The pissing contest between the two thieves was getting exhausting, and people were getting hurt and killed. But Zenigata couldn't ignore it, or something else would be done. If this was an attempt to lure him out to die, so be it. If it was a trap, he'd be walking into it. If he was to be bait for Lupin, he'd have to hope Lupin was going to be smart about getting him out of trouble.
Zenigata got in an unmarked police car, and drove to a little town. The next clue took him out to an even smaller town, and the next clue there took him out to a tiny farming community in the middle of nowhere in Bourgogne Franche Comté. It lead him further out to a tiny church, to speak to an aging Catholic priest about a grave he had been directed to.
His first thoughts were for Lupin's violence: was this a past murder he regretted? A lover? A secret child? Who was this woman buried out here in the middle of no where that the man in the brilliant colored jacket, paying only in cash, made sure the grave was tended. It was a melancholy place, but in an area rich with agriculture and beauty, with some of the greatest vineyards France had to offer. If Lupin had buried this person, he'd made sure she laid to rest in a beautiful, vibrant place.

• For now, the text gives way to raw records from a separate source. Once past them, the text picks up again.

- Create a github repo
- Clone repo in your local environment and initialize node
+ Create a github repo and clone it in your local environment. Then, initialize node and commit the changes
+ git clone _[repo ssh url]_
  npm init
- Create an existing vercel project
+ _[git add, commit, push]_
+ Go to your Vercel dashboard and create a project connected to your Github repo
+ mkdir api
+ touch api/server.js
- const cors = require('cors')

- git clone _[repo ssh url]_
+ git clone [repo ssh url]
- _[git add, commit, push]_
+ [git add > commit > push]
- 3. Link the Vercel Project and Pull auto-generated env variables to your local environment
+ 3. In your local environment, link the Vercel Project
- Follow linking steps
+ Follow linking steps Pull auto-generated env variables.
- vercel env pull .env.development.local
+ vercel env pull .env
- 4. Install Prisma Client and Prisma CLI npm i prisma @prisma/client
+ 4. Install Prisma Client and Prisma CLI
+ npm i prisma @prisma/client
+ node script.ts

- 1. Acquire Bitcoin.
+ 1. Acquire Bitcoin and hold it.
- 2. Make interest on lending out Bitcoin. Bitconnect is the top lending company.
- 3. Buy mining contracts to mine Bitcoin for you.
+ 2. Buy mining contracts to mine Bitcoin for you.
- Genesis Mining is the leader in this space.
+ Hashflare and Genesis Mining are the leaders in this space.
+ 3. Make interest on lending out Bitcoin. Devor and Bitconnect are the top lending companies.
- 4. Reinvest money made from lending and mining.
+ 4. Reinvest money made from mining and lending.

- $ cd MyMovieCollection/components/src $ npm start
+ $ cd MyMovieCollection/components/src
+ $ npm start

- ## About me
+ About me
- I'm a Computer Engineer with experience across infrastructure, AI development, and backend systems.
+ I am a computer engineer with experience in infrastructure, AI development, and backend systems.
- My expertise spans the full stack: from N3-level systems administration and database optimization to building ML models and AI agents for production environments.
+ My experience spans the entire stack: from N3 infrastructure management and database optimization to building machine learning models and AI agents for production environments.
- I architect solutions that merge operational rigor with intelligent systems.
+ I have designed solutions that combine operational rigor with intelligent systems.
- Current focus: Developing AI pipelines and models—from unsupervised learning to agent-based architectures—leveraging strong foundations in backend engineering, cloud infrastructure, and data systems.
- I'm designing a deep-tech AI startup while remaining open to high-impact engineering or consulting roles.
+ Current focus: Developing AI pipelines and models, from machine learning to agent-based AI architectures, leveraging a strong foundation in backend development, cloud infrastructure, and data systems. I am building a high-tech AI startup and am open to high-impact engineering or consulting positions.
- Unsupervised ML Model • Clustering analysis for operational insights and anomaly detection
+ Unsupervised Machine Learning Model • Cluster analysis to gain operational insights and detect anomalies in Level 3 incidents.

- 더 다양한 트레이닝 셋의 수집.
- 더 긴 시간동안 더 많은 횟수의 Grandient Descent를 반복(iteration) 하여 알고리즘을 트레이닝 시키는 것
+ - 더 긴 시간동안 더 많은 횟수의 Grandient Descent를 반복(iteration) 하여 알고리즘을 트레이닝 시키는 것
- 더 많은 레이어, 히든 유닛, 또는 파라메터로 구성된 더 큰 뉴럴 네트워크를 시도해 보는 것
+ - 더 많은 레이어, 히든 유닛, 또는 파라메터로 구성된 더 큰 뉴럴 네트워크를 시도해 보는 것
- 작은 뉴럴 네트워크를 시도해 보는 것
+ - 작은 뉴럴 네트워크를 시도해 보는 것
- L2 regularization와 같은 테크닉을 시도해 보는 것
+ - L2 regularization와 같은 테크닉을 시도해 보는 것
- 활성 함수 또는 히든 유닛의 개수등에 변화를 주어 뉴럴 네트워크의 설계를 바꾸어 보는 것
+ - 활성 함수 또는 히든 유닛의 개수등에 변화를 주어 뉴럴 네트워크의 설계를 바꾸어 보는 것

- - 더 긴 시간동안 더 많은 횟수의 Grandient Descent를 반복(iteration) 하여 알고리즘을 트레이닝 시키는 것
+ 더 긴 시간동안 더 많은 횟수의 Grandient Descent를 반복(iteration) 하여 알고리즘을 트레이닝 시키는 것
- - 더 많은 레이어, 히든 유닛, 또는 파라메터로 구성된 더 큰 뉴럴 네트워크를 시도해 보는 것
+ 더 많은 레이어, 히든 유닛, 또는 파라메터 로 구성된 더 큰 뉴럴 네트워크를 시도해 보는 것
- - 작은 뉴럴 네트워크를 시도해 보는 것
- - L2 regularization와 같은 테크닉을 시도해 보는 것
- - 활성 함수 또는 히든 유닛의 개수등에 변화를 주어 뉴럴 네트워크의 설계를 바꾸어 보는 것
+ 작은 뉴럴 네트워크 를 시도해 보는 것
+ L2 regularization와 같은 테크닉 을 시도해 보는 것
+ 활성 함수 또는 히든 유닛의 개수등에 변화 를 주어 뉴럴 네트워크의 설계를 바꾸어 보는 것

He retired to his quaint lodgings (Rural lodging meant old guest houses and the occasional AirBNB space, and this place only had the former,) cursed his phone's bad reception, and then settled in to read while he waited for service to come back. He'd touch base with Yata once it came up.
He was making notes about being an affirming queer parent, hoping not to fuck it up, when the realization came to him. It was a time of pride. All the brilliant flags, all the people celebrating a variety of identities. The warmth it felt to be a part of a community, with people who did not damn him for being different. People who had come out of closets, announced themselves as new people, and those who had left their old selves behind to become what they were meant to be.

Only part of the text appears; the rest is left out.